***** Provided records

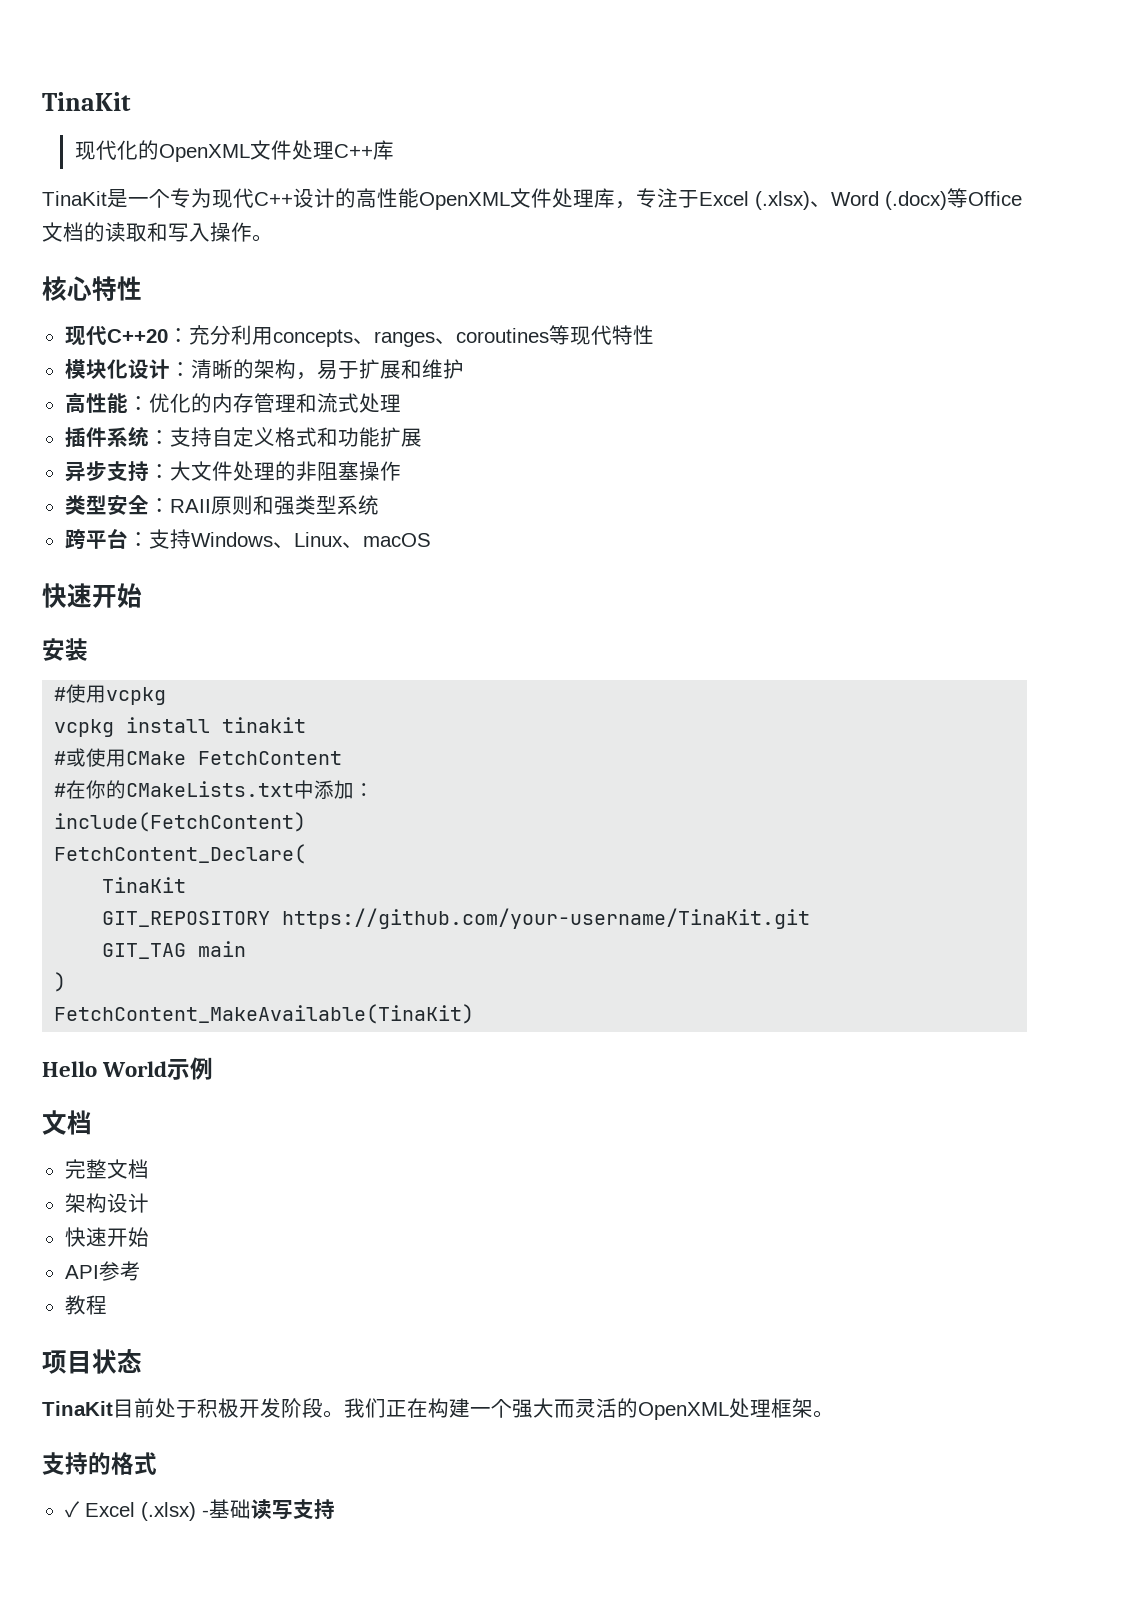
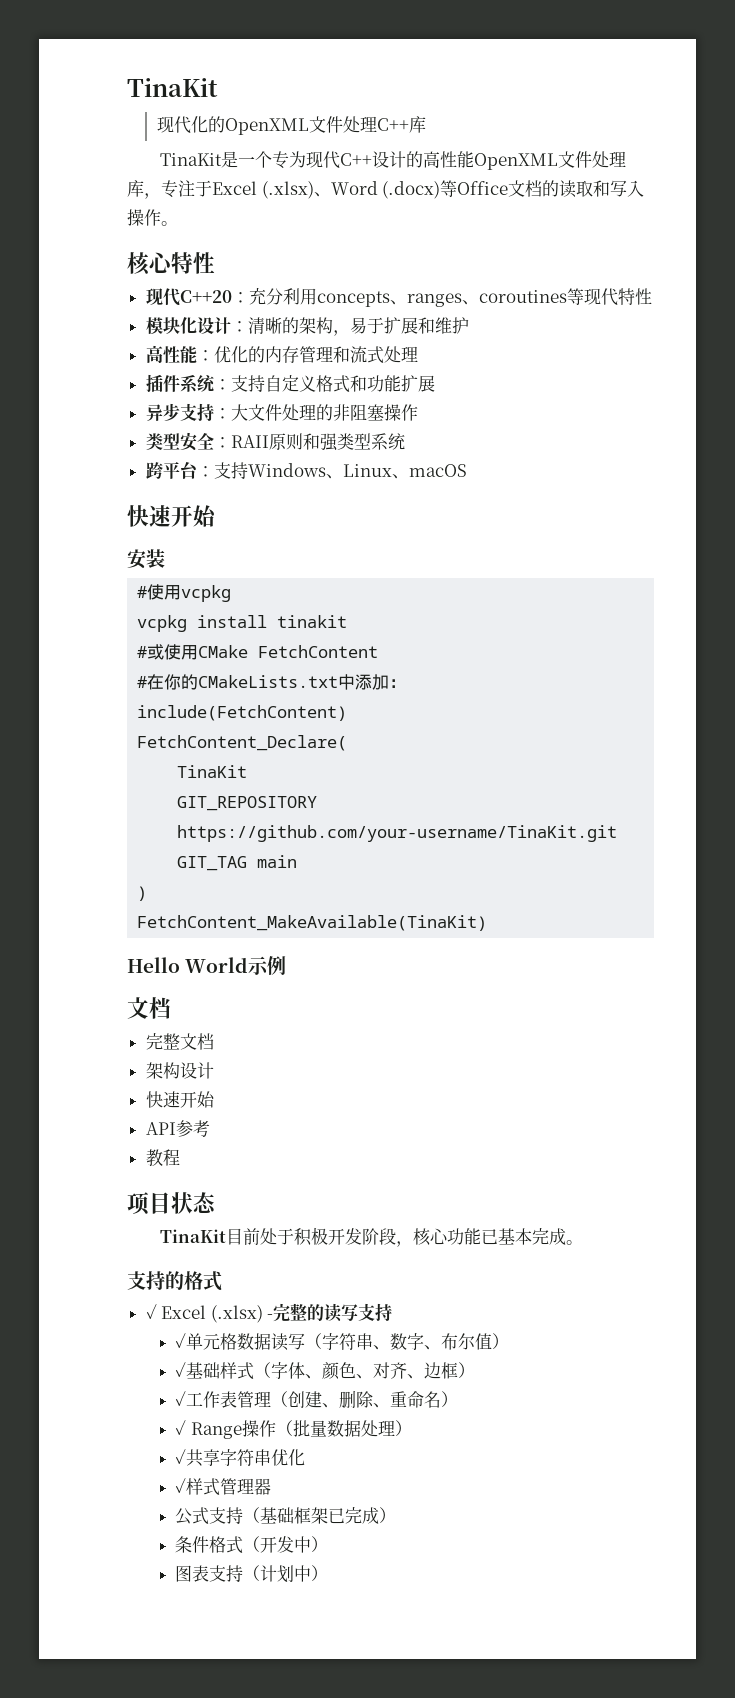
- TinaKit目前处于积极开发阶段。我们正在构建一个强大而灵活的OpenXML处理框架。
+ TinaKit目前处于积极开发阶段，核心功能已基本完成。
- ✓ Excel (.xlsx) -基础读写支持
+ ✓ Excel (.xlsx) -完整的读写支持
+ ✓单元格数据读写（字符串、数字、布尔值）
+ ✓基础样式（字体、颜色、对齐、边框）
+ ✓工作表管理（创建、删除、重命名）
+ ✓ Range操作（批量数据处理）
+ ✓共享字符串优化
+ ✓样式管理器
+ 公式支持（基础框架已完成）
+ 条件格式（开发中）
+ 图表支持（计划中）

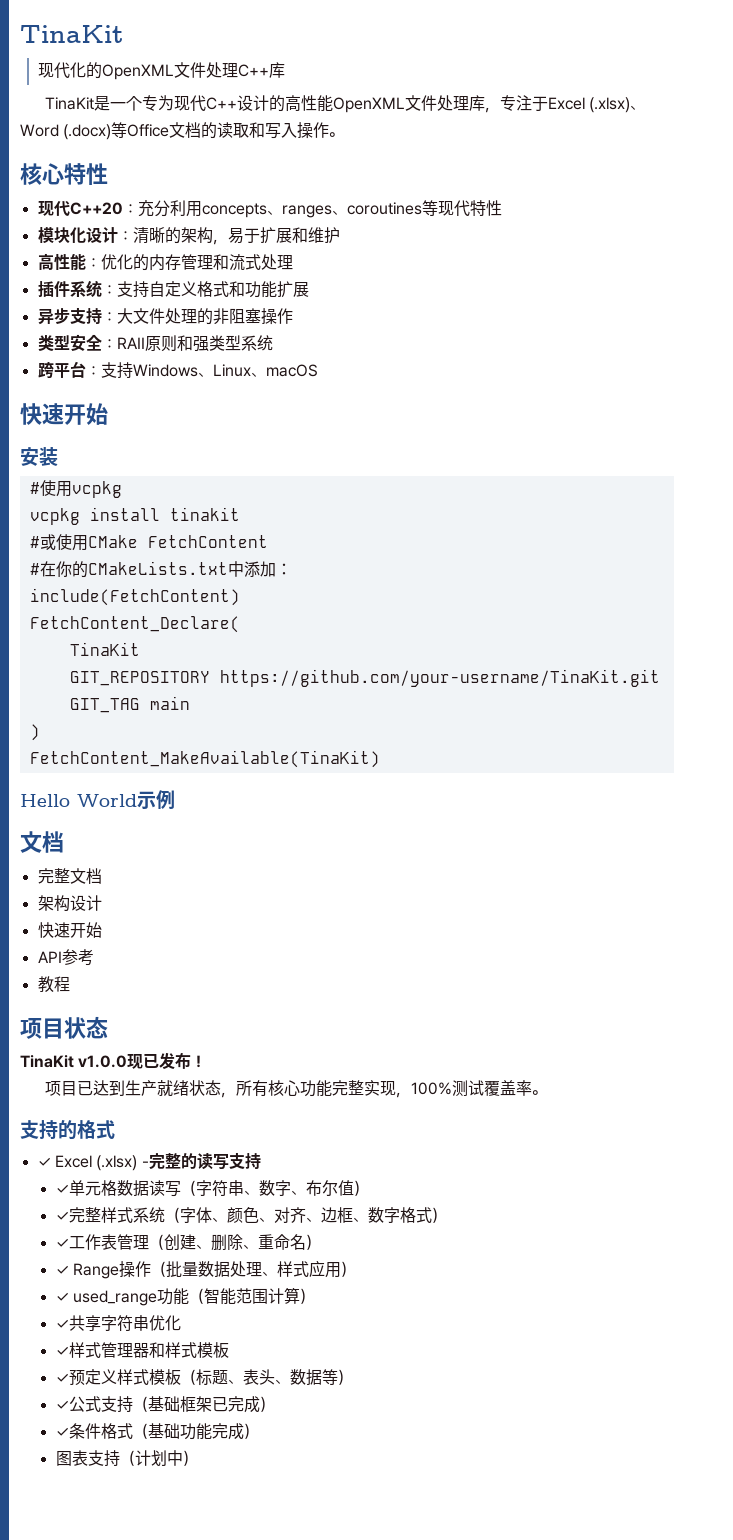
- TinaKit目前处于积极开发阶段，核心功能已基本完成。
+ TinaKit v1.0.0现已发布！
+ 项目已达到生产就绪状态，所有核心功能完整实现，100%测试覆盖率。
- ✓基础样式（字体、颜色、对齐、边框）
+ ✓完整样式系统（字体、颜色、对齐、边框、数字格式）
- ✓ Range操作（批量数据处理）
+ ✓ Range操作（批量数据处理、样式应用）
+ ✓ used_range功能（智能范围计算）
- ✓样式管理器
- 公式支持（基础框架已完成）
+ ✓样式管理器和样式模板
+ ✓预定义样式模板（标题、表头、数据等）
+ ✓公式支持（基础框架已完成）
- 条件格式（开发中）
+ ✓条件格式（基础功能完成）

**********

Task goal => Set the records down again precisely, skipping every image.

Answer below =>
- TinaKit目前处于积极开发阶段。我们正在构建一个强大而灵活的OpenXML处理框架。
+ TinaKit目前处于积极开发阶段，核心功能已基本完成。
- ✓ Excel (.xlsx) -基础读写支持
+ ✓ Excel (.xlsx) -完整的读写支持
+ ✓单元格数据读写（字符串、数字、布尔值）
+ ✓基础样式（字体、颜色、对齐、边框）
+ ✓工作表管理（创建、删除、重命名）
+ ✓ Range操作（批量数据处理）
+ ✓共享字符串优化
+ ✓样式管理器
+ 公式支持（基础框架已完成）
+ 条件格式（开发中）
+ 图表支持（计划中）

- TinaKit目前处于积极开发阶段，核心功能已基本完成。
+ TinaKit v1.0.0现已发布！
+ 项目已达到生产就绪状态，所有核心功能完整实现，100%测试覆盖率。
- ✓基础样式（字体、颜色、对齐、边框）
+ ✓完整样式系统（字体、颜色、对齐、边框、数字格式）
- ✓ Range操作（批量数据处理）
+ ✓ Range操作（批量数据处理、样式应用）
+ ✓ used_range功能（智能范围计算）
- ✓样式管理器
- 公式支持（基础框架已完成）
+ ✓样式管理器和样式模板
+ ✓预定义样式模板（标题、表头、数据等）
+ ✓公式支持（基础框架已完成）
- 条件格式（开发中）
+ ✓条件格式（基础功能完成）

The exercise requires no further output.